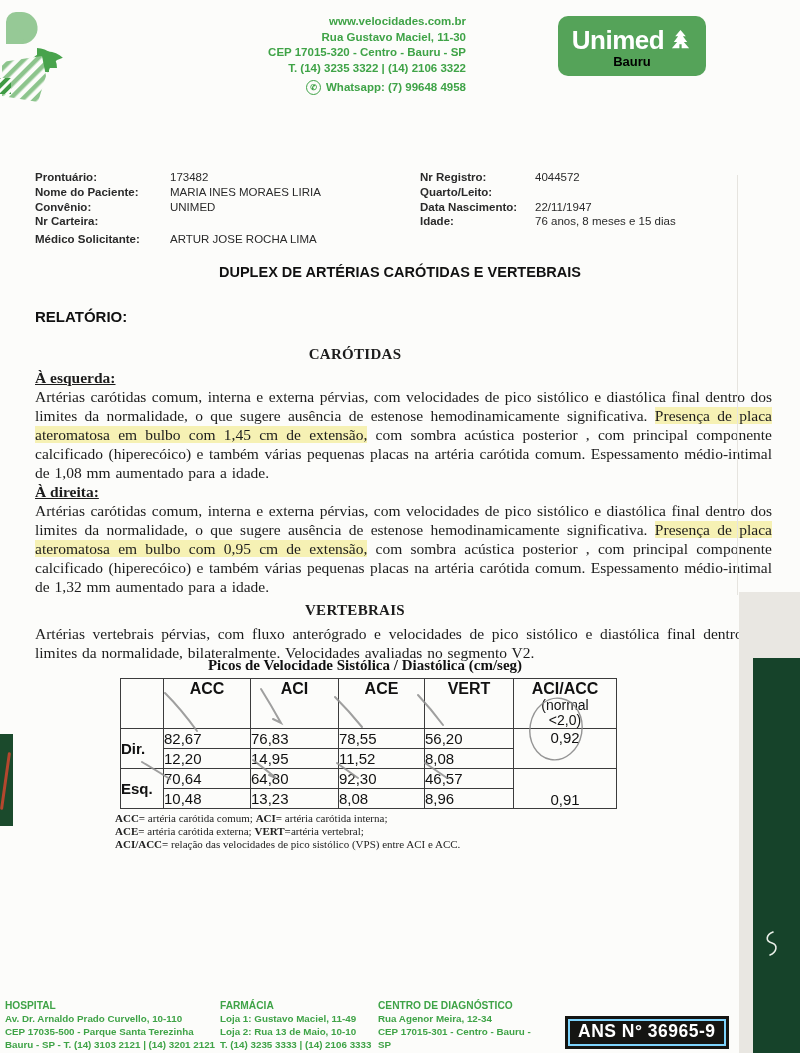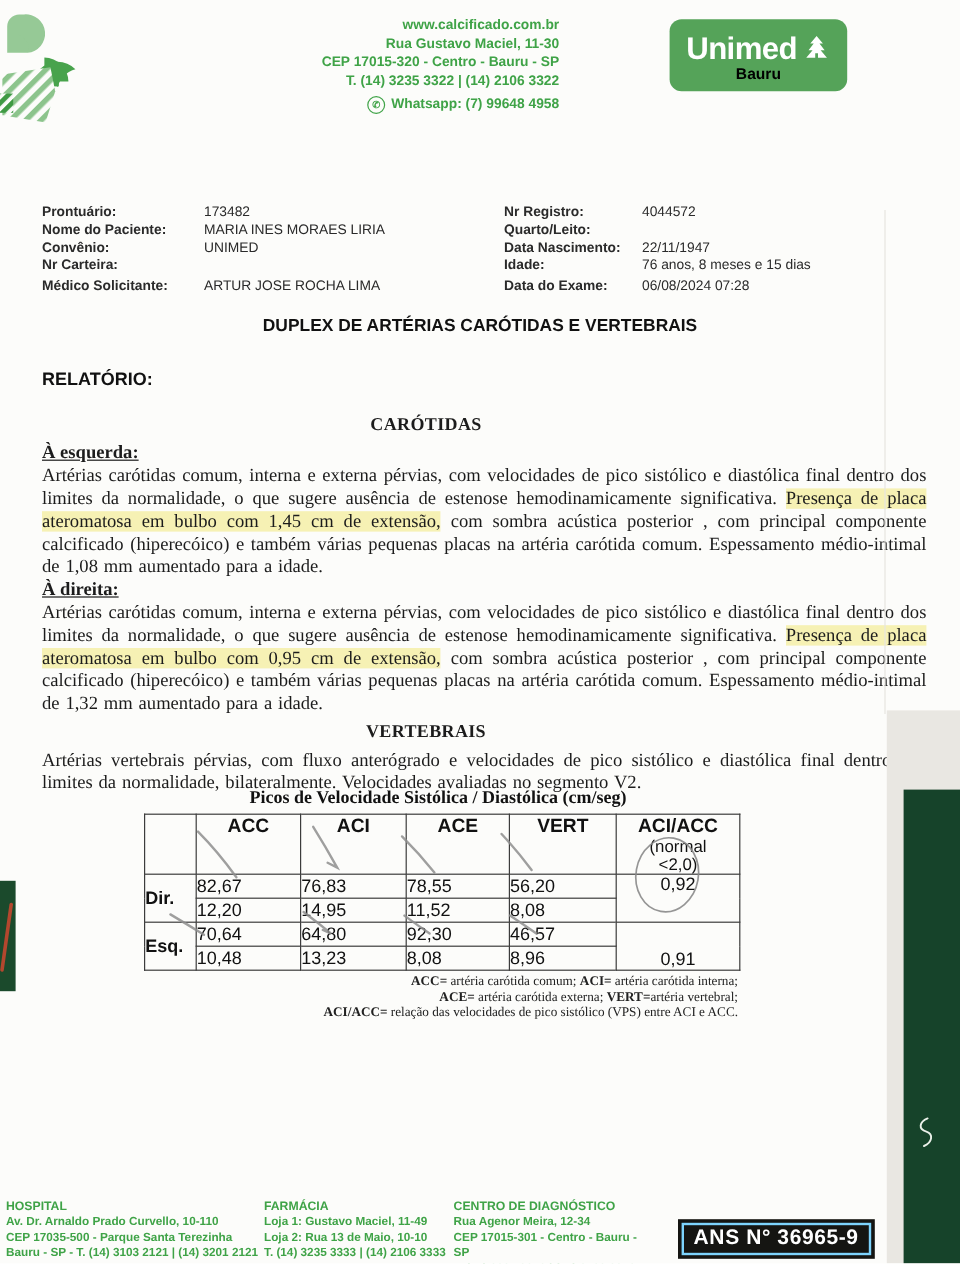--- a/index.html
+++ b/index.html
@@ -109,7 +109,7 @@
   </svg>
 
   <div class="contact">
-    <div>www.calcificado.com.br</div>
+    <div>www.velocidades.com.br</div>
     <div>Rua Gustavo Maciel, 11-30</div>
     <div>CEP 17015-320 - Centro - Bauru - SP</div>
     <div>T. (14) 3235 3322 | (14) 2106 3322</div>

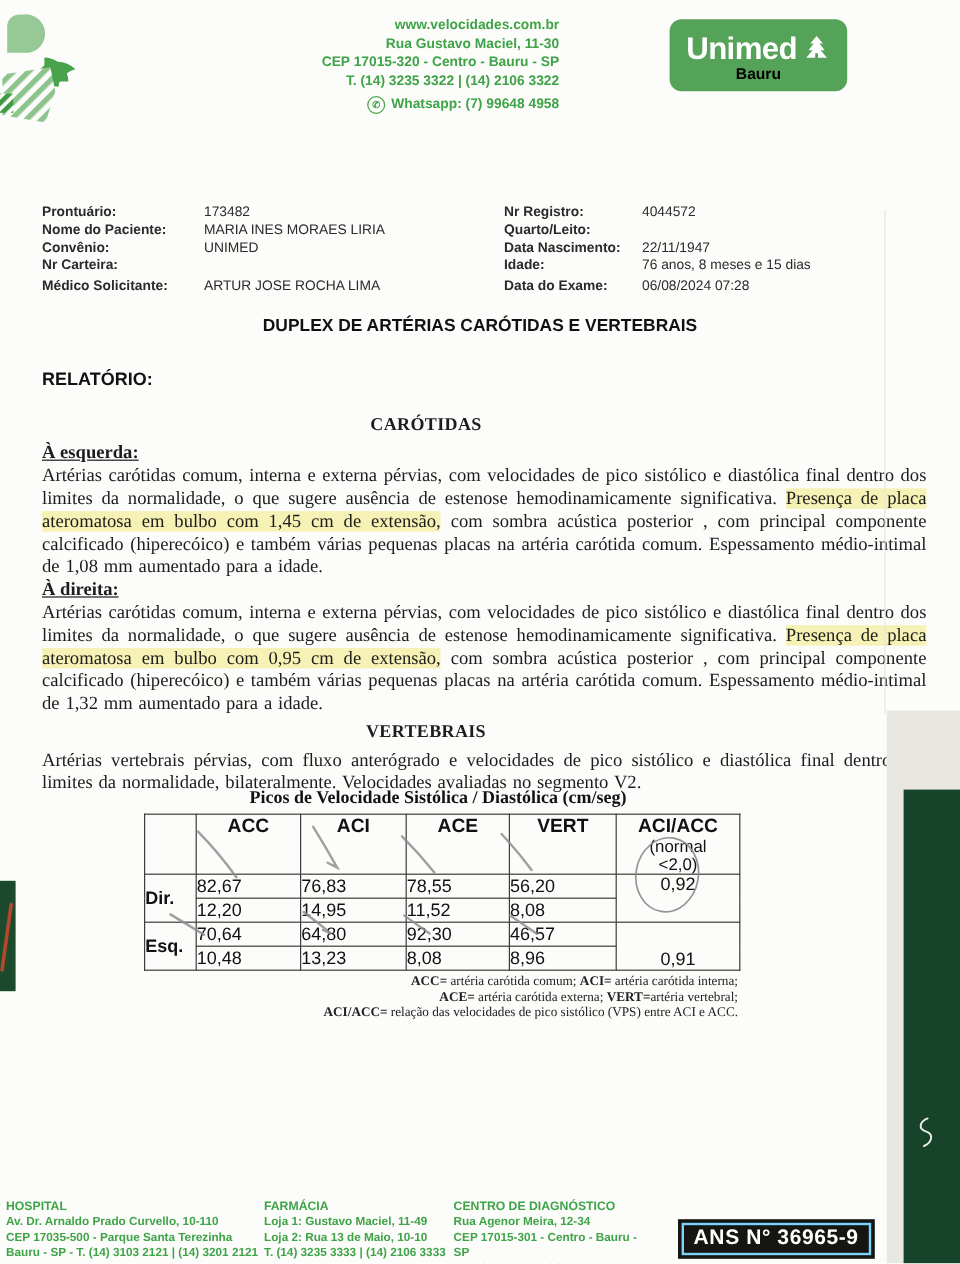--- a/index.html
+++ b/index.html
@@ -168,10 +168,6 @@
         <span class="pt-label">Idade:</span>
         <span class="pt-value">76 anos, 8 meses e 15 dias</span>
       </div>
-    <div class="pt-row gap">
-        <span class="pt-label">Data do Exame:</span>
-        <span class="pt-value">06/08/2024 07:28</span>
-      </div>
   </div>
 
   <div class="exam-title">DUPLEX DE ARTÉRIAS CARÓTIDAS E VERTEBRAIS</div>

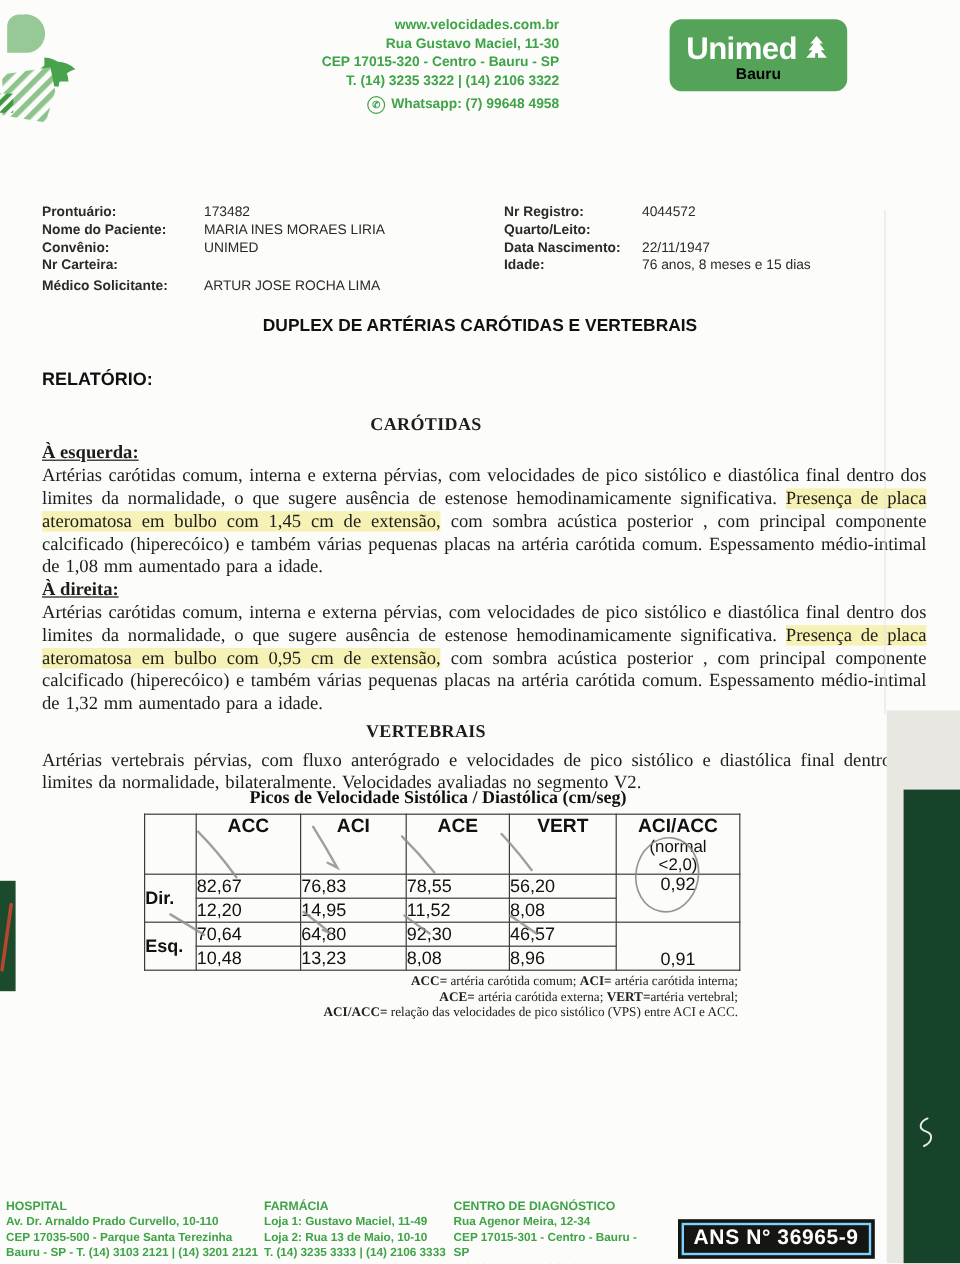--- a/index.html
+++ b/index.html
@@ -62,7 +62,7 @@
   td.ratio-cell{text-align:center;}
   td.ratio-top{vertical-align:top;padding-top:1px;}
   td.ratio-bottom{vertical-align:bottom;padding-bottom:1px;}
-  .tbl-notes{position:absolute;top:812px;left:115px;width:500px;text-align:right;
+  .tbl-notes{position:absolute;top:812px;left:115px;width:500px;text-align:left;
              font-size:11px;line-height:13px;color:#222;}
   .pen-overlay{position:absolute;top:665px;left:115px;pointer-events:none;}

==

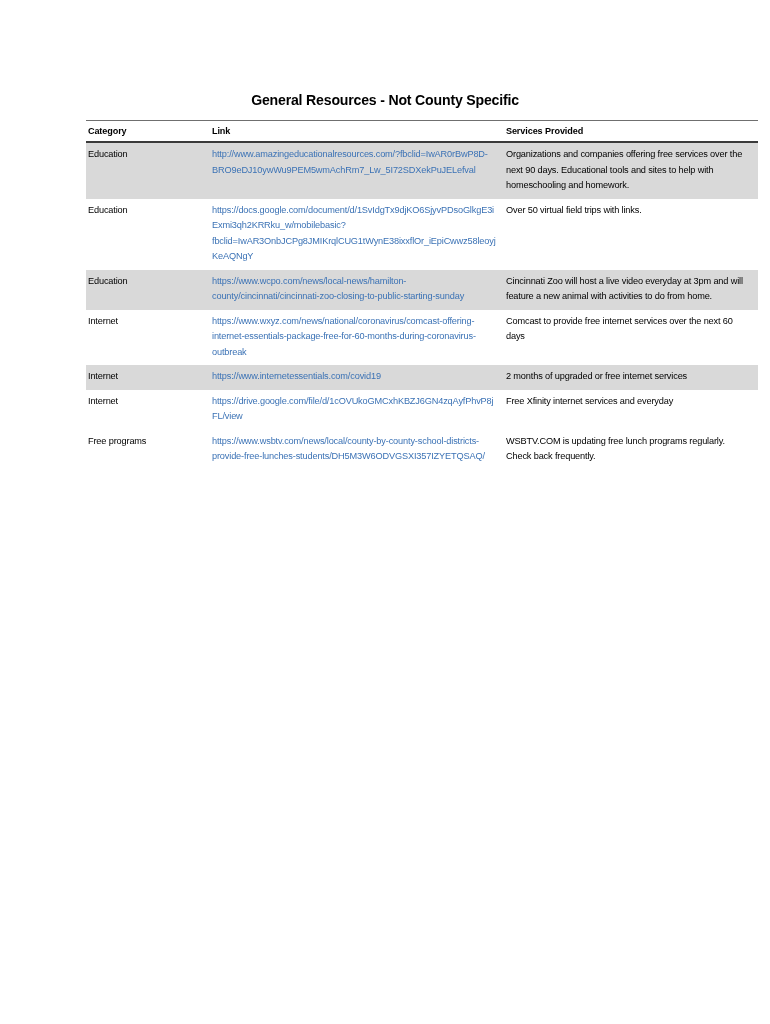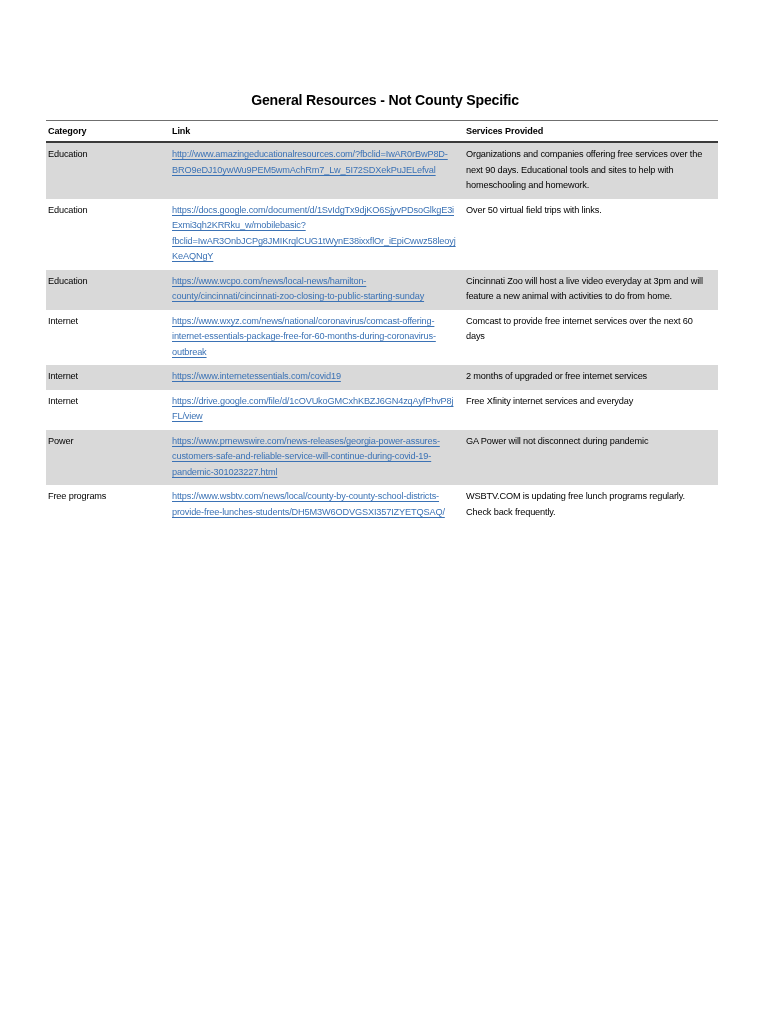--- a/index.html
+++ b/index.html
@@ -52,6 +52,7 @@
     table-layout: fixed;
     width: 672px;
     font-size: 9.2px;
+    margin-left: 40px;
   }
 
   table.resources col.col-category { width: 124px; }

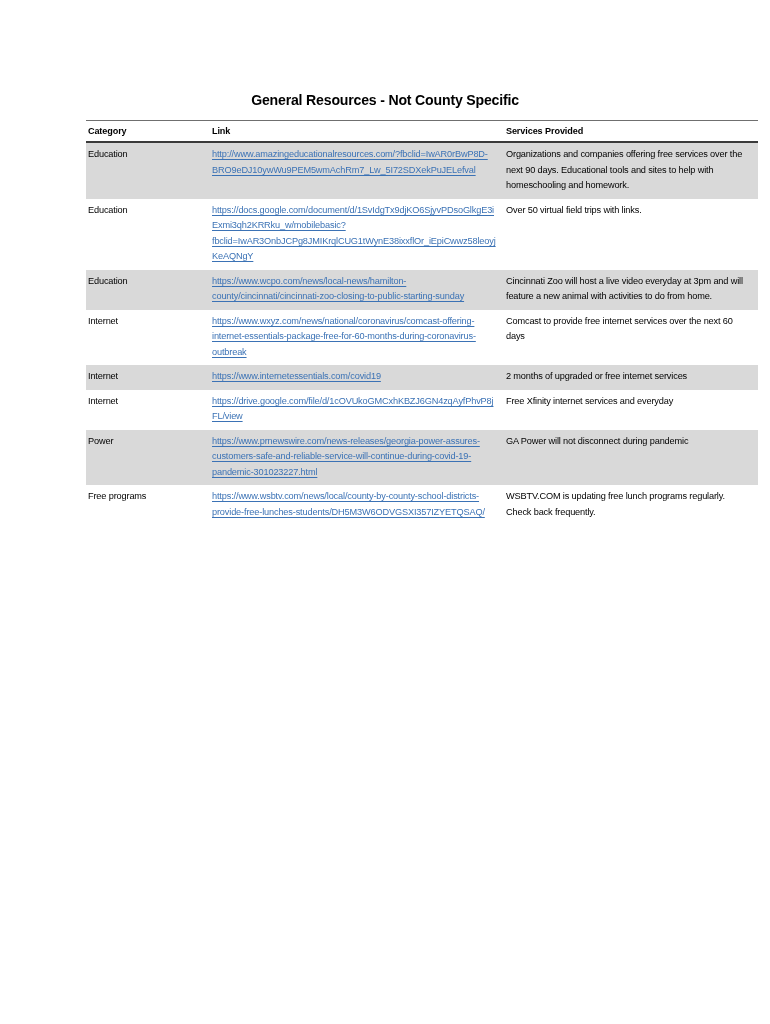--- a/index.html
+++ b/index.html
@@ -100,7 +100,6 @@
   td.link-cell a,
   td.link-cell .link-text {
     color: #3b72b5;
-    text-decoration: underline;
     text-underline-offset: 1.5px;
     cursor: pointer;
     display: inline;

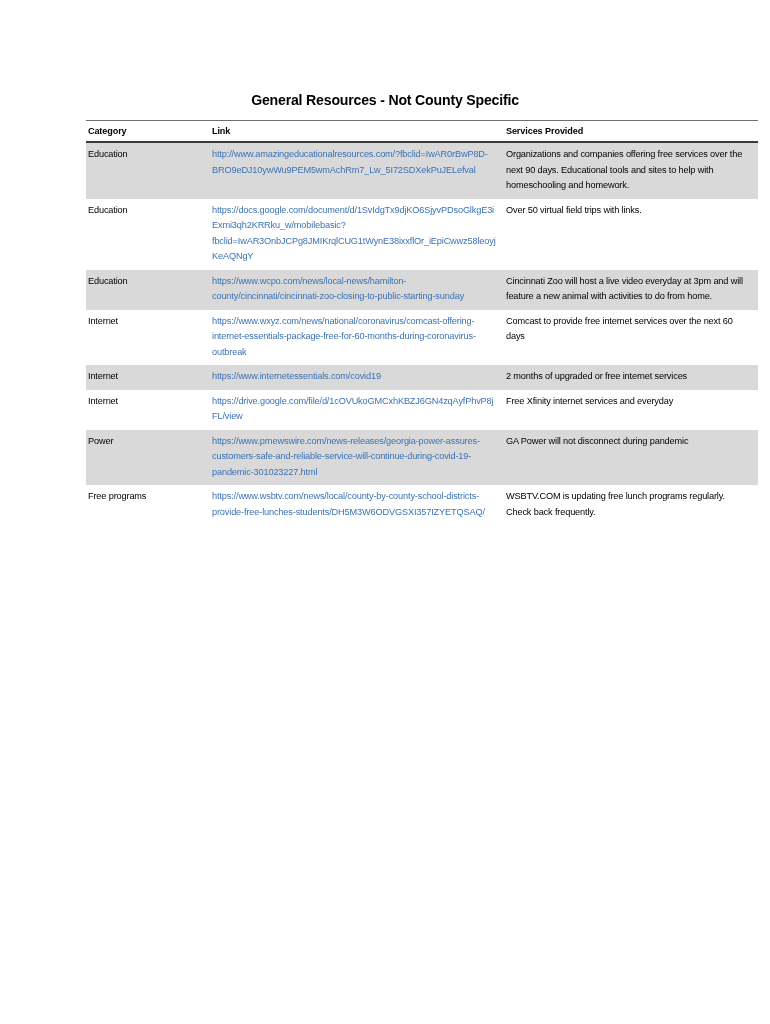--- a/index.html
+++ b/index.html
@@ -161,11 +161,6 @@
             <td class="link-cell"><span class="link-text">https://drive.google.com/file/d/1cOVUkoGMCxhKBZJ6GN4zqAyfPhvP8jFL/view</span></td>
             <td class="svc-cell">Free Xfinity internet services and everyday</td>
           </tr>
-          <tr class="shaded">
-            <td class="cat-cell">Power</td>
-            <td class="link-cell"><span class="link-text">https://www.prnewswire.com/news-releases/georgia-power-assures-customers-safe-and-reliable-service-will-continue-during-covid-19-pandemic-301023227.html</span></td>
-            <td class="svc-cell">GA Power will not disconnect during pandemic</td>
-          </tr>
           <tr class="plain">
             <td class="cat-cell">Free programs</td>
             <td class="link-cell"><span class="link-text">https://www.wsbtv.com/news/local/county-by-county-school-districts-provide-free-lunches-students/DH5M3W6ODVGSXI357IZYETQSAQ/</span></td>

*Action item:*
Filter the entries down to the lines that hold "vertical". Copy those lines.

*Output:*
   td.ratio-top{vertical-align:top;padding-top:1px;}
   td.ratio-bottom{vertical-align:bottom;padding-bottom:1px;}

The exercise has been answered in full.